Should I use JSON or a .tres Resource file for save data in Godot 4?
JSON is simpler to start with and is readable in any text editor — ideal for inspecting saves during development or exchanging data with a web backend. Custom Resources (.tres/.res) eliminate all manual type conversion because Godot serializes @export properties automatically, giving you full type safety. The trade-off: a .tres file can embed scripts, so loading a player-modified resource is a code-execution risk unless you use CACHE_MODE_IGNORE and validate the source. For most indie games, JSON is the safer and more portable default.
How do I implement multiple save slots in Godot 4?
Use an indexed file path: “user://save_slot_%d.json” % slot_index. Pass the slot integer to your save and load functions, and check FileAccess.file_exists() in a loop over your slot range to know which slots are occupied. To delete a slot call DirAccess.open(“user://”).remove(“save_slot_%d.json” % slot). Store summary data such as player level in the top level of each slot’s save file so you can populate a slot-selection screen without loading the full save.

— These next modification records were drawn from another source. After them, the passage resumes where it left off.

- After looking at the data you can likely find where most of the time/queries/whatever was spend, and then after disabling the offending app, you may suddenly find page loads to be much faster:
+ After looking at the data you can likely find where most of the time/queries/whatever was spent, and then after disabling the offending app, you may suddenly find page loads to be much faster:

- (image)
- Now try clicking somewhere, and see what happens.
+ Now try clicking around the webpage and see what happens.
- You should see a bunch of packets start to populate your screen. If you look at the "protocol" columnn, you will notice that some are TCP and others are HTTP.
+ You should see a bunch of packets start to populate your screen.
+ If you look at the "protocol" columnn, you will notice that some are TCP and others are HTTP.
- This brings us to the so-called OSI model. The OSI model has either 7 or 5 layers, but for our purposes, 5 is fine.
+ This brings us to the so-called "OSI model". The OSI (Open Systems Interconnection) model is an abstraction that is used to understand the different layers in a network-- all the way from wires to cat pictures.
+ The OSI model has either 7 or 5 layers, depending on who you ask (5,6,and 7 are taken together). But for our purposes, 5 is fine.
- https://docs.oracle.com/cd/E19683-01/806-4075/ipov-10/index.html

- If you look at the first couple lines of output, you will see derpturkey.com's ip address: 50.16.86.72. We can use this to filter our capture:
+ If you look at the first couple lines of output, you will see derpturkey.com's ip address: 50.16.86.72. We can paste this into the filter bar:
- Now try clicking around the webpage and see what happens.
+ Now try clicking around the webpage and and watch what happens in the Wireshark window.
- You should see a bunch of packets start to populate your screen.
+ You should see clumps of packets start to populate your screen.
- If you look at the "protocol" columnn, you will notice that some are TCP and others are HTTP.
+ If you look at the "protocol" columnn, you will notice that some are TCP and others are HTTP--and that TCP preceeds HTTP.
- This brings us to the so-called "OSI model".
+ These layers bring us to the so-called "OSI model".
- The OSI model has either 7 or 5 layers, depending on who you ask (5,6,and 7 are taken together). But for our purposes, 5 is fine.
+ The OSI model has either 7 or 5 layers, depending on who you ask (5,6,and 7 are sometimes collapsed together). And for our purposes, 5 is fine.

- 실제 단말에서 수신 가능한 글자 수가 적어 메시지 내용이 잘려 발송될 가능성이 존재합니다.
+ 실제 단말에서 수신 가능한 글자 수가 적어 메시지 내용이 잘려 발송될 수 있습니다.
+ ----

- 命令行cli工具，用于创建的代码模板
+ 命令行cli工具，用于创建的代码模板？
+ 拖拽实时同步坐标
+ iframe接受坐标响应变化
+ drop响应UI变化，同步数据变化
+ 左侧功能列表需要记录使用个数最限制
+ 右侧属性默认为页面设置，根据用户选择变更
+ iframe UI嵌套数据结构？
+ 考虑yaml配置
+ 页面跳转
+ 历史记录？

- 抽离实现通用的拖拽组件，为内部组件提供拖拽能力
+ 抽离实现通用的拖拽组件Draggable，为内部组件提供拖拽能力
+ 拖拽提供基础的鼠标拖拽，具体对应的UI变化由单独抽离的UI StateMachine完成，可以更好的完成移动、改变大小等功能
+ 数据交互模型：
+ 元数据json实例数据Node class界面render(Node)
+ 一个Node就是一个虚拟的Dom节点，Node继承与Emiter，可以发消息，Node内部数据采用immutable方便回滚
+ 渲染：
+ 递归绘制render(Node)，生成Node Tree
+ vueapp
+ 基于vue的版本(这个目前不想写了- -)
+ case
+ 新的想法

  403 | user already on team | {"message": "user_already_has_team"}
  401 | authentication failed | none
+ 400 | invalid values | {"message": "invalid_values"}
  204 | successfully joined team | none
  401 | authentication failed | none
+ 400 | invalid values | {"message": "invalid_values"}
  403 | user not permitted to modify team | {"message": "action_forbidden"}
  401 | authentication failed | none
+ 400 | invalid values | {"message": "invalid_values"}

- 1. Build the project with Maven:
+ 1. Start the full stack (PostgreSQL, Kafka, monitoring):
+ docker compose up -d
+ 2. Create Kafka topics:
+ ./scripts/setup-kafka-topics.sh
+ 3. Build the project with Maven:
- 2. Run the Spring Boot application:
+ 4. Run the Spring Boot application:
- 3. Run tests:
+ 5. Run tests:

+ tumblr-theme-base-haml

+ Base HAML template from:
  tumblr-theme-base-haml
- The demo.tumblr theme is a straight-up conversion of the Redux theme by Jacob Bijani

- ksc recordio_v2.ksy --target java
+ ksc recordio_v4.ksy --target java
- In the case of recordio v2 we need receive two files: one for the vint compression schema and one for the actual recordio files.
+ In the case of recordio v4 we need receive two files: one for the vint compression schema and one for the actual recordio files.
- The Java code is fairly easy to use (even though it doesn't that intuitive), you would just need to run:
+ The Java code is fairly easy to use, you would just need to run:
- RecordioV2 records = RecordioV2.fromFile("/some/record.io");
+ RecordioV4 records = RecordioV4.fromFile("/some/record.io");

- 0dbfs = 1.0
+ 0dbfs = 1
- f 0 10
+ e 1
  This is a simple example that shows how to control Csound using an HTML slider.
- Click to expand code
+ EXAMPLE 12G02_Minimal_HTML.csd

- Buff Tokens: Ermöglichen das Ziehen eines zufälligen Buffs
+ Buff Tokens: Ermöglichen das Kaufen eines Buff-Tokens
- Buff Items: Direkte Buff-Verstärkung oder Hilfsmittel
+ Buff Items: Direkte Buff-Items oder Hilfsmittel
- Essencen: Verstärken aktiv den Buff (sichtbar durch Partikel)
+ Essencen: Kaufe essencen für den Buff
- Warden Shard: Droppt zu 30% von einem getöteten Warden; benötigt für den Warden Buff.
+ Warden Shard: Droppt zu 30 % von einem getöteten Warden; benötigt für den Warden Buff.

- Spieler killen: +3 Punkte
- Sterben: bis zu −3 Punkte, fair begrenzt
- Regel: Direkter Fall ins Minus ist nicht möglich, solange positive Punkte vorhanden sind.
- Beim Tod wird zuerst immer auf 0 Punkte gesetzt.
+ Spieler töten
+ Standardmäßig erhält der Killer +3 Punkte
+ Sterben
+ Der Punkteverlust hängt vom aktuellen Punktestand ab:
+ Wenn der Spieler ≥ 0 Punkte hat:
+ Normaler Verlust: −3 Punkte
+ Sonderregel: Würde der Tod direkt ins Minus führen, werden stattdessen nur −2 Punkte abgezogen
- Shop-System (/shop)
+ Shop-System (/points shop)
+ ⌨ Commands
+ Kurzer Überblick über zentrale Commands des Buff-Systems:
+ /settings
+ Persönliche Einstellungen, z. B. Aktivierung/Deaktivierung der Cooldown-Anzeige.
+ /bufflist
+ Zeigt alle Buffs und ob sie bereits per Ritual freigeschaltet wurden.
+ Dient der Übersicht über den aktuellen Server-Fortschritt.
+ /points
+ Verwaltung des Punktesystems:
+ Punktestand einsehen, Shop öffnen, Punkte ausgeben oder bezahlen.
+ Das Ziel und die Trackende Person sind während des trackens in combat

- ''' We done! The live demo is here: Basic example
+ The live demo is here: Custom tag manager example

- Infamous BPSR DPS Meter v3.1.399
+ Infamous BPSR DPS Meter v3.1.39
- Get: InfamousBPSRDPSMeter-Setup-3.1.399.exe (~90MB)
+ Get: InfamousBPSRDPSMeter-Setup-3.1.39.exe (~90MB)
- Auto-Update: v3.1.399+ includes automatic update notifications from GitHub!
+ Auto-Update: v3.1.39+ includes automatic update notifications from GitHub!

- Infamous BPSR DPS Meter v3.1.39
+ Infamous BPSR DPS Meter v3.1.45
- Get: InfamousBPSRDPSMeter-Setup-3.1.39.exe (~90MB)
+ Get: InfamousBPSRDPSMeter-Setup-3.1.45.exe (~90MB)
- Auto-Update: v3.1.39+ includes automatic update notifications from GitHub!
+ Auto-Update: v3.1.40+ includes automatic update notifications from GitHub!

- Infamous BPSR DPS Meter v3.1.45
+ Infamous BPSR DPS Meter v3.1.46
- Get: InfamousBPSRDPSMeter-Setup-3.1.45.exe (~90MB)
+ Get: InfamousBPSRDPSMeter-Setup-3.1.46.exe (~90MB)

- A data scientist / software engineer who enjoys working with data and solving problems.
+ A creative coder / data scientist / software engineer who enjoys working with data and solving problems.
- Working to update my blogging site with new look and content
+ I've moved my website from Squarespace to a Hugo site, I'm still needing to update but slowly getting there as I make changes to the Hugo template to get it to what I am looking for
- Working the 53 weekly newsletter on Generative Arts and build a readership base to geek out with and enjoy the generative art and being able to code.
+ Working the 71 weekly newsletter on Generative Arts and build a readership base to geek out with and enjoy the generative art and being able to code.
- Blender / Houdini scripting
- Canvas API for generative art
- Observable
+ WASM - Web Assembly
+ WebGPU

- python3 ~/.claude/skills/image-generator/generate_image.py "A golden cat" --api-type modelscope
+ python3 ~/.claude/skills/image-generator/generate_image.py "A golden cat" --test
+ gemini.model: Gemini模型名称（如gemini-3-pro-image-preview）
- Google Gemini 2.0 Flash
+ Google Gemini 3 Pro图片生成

Can I encrypt my Godot 4 JSON save file?
Yes. Replace FileAccess.open(path, mode) with FileAccess.open_encrypted_with_pass(path, mode, password_string). Godot encrypts the contents with AES; use the same password string on load. The password is compiled into your binary, so this prevents casual text-editor edits but is not a substitute for server-side validation in competitive or online games.
How do I handle a corrupted or missing save file without crashing?
JSON.parse_string() returns null on invalid JSON — always null-check the result and fall back to get_default_save(), a function that returns a Dictionary with the same keys as a brand-new game. For extra resilience, write to a .tmp file first, verify it parses correctly, then rename it over the real save file so a mid-write crash never corrupts the existing save.
Does the JSON save system work on Android, iOS, and web exports?
Yes. FileAccess and JSON are part of Godot’s core and work on every export target. On Android and iOS, user:// points to the app’s private sandboxed directory — files are persistent but not accessible from outside the app. On Web exports, Godot maps user:// to the browser’s IndexedDB, so saves persist across page reloads within the same browser on the same device. Call OS.get_user_data_dir() to confirm the resolved path at runtime on any platform.